What you need to do:
Line by line, print the records exactly as they are, dropping the pictures.

BEGIN Records

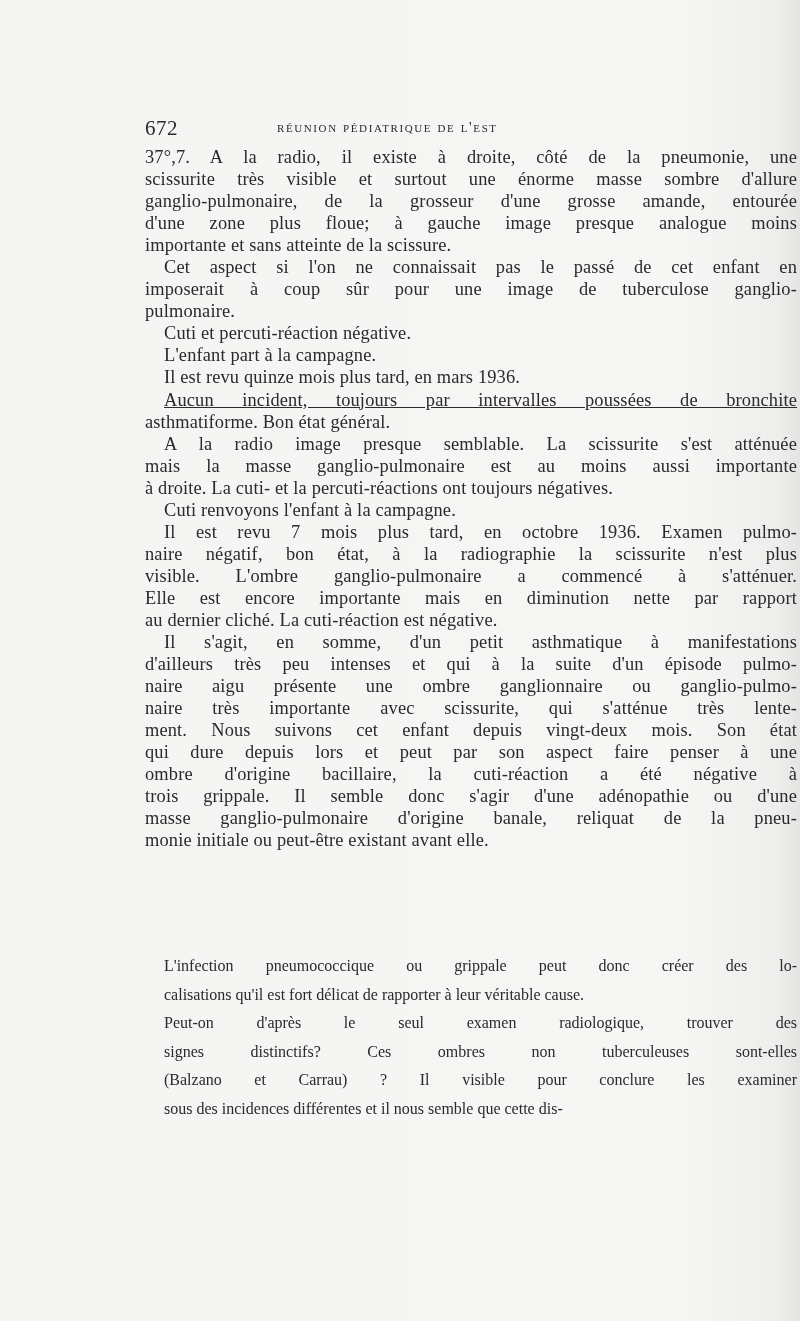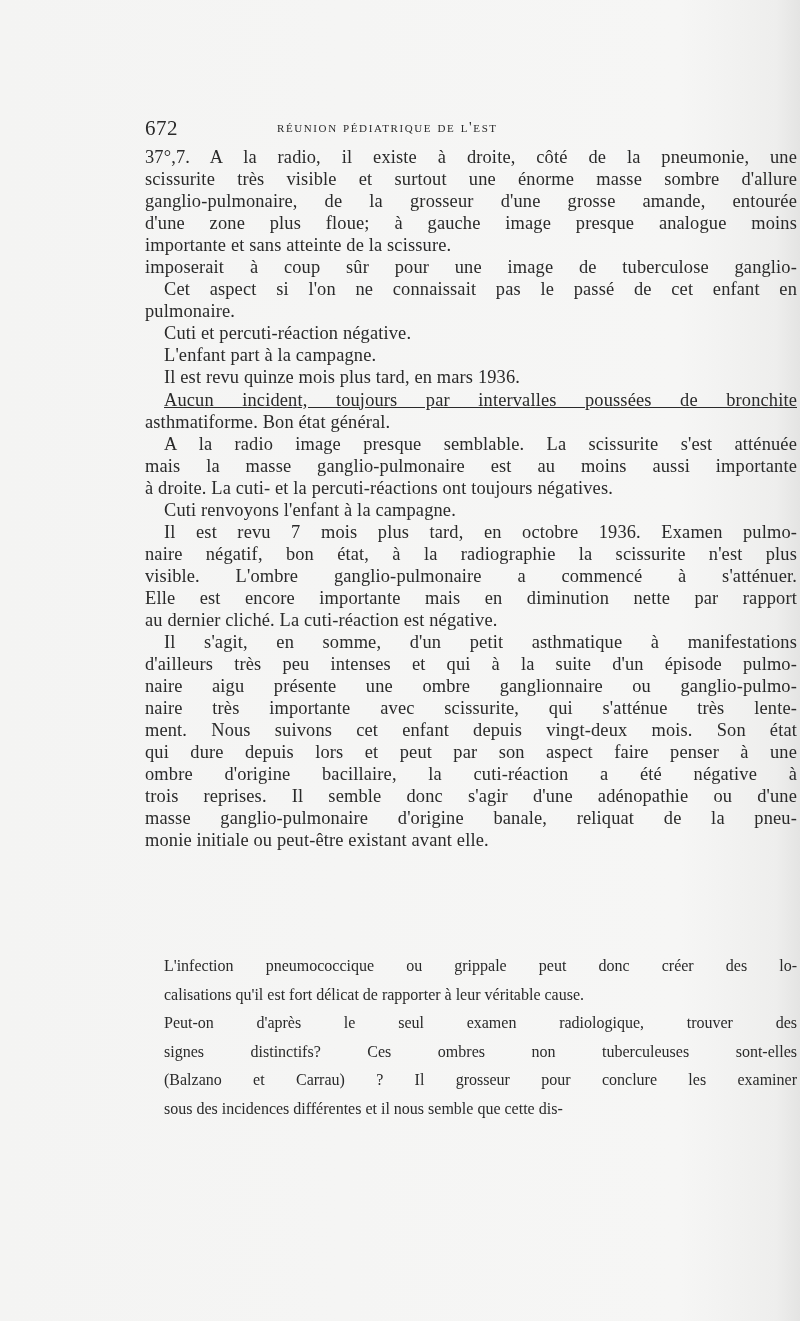--- a/index.html
+++ b/index.html
@@ -47,22 +47,22 @@
 
   <div class="small-block" id="case-block">
       <p>
         <span class="line">37°,7. A la radio, il existe à droite, côté de la pneumonie, une</span>
         <span class="line">scissurite très visible et surtout une énorme masse sombre d'allure</span>
         <span class="line">ganglio-pulmonaire, de la grosseur d'une grosse amande, entourée</span>
         <span class="line">d'une zone plus floue; à gauche image presque analogue moins</span>
         <span class="line last">importante et sans atteinte de la scissure.</span>
       </p>
       <p>
+        <span class="line" style="text-indent: 19px;">Cet aspect si l'on ne connaissait pas le passé de cet enfant en</span>
         <span class="line">imposerait à coup sûr pour une image de tuberculose ganglio-</span>
-        <span class="line" style="text-indent: 19px;">Cet aspect si l'on ne connaissait pas le passé de cet enfant en</span>
         <span class="line last">pulmonaire.</span>
       </p>
       <p>
         <span class="line last" style="text-indent: 19px;">Cuti et percuti-réaction négative.</span>
       </p>
       <p>
         <span class="line last" style="text-indent: 19px;">L'enfant part à la campagne.</span>
       </p>
       <p>
         <span class="line last" style="text-indent: 19px;">Il est revu quinze mois plus tard, en mars 1936.</span>
@@ -87,30 +87,30 @@
         <span class="line last">au dernier cliché. La cuti-réaction est négative.</span>
       </p>
       <p>
         <span class="line" style="text-indent: 19px;">Il s'agit, en somme, d'un petit asthmatique à manifestations</span>
         <span class="line">d'ailleurs très peu intenses et qui à la suite d'un épisode pulmo-</span>
         <span class="line">naire aigu présente une ombre ganglionnaire ou ganglio-pulmo-</span>
         <span class="line">naire très importante avec scissurite, qui s'atténue très lente-</span>
         <span class="line">ment. Nous suivons cet enfant depuis vingt-deux mois. Son état</span>
         <span class="line">qui dure depuis lors et peut par son aspect faire penser à une</span>
         <span class="line">ombre d'origine bacillaire, la cuti-réaction a été négative à</span>
-        <span class="line">trois reprises. Il semble donc s'agir d'une adénopathie ou d'une</span>
+        <span class="line">trois grippale. Il semble donc s'agir d'une adénopathie ou d'une</span>
         <span class="line">masse ganglio-pulmonaire d'origine banale, reliquat de la pneu-</span>
         <span class="line last">monie initiale ou peut-être existant avant elle.</span>
       </p>
     </div>
   <div class="large-block" id="disc-block">
       <p>
         <span class="line" style="text-indent: 19px;">L'infection pneumococcique ou grippale peut donc créer des lo-</span>
         <span class="line last">calisations qu'il est fort délicat de rapporter à leur véritable cause.</span>
       </p>
       <p>
         <span class="line" style="text-indent: 19px;">Peut-on d'après le seul examen radiologique, trouver des</span>
         <span class="line">signes distinctifs? Ces ombres non tuberculeuses sont-elles</span>
-        <span class="line">(Balzano et Carrau) ? Il grosseur pour conclure les examiner</span>
+        <span class="line">(Balzano et Carrau) ? Il visible pour conclure les examiner</span>
         <span class="line last">sous des incidences différentes et il nous semble que cette dis-</span>
       </p>
     </div>
 </div>
 
 </body></html>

END Records

Result:
--- a/index.html
+++ b/index.html
@@ -47,22 +47,22 @@
 
   <div class="small-block" id="case-block">
       <p>
         <span class="line">37°,7. A la radio, il existe à droite, côté de la pneumonie, une</span>
         <span class="line">scissurite très visible et surtout une énorme masse sombre d'allure</span>
         <span class="line">ganglio-pulmonaire, de la grosseur d'une grosse amande, entourée</span>
         <span class="line">d'une zone plus floue; à gauche image presque analogue moins</span>
         <span class="line last">importante et sans atteinte de la scissure.</span>
       </p>
       <p>
+        <span class="line" style="text-indent: 19px;">Cet aspect si l'on ne connaissait pas le passé de cet enfant en</span>
         <span class="line">imposerait à coup sûr pour une image de tuberculose ganglio-</span>
-        <span class="line" style="text-indent: 19px;">Cet aspect si l'on ne connaissait pas le passé de cet enfant en</span>
         <span class="line last">pulmonaire.</span>
       </p>
       <p>
         <span class="line last" style="text-indent: 19px;">Cuti et percuti-réaction négative.</span>
       </p>
       <p>
         <span class="line last" style="text-indent: 19px;">L'enfant part à la campagne.</span>
       </p>
       <p>
         <span class="line last" style="text-indent: 19px;">Il est revu quinze mois plus tard, en mars 1936.</span>
@@ -87,30 +87,30 @@
         <span class="line last">au dernier cliché. La cuti-réaction est négative.</span>
       </p>
       <p>
         <span class="line" style="text-indent: 19px;">Il s'agit, en somme, d'un petit asthmatique à manifestations</span>
         <span class="line">d'ailleurs très peu intenses et qui à la suite d'un épisode pulmo-</span>
         <span class="line">naire aigu présente une ombre ganglionnaire ou ganglio-pulmo-</span>
         <span class="line">naire très importante avec scissurite, qui s'atténue très lente-</span>
         <span class="line">ment. Nous suivons cet enfant depuis vingt-deux mois. Son état</span>
         <span class="line">qui dure depuis lors et peut par son aspect faire penser à une</span>
         <span class="line">ombre d'origine bacillaire, la cuti-réaction a été négative à</span>
-        <span class="line">trois reprises. Il semble donc s'agir d'une adénopathie ou d'une</span>
+        <span class="line">trois grippale. Il semble donc s'agir d'une adénopathie ou d'une</span>
         <span class="line">masse ganglio-pulmonaire d'origine banale, reliquat de la pneu-</span>
         <span class="line last">monie initiale ou peut-être existant avant elle.</span>
       </p>
     </div>
   <div class="large-block" id="disc-block">
       <p>
         <span class="line" style="text-indent: 19px;">L'infection pneumococcique ou grippale peut donc créer des lo-</span>
         <span class="line last">calisations qu'il est fort délicat de rapporter à leur véritable cause.</span>
       </p>
       <p>
         <span class="line" style="text-indent: 19px;">Peut-on d'après le seul examen radiologique, trouver des</span>
         <span class="line">signes distinctifs? Ces ombres non tuberculeuses sont-elles</span>
-        <span class="line">(Balzano et Carrau) ? Il grosseur pour conclure les examiner</span>
+        <span class="line">(Balzano et Carrau) ? Il visible pour conclure les examiner</span>
         <span class="line last">sous des incidences différentes et il nous semble que cette dis-</span>
       </p>
     </div>
 </div>
 
 </body></html>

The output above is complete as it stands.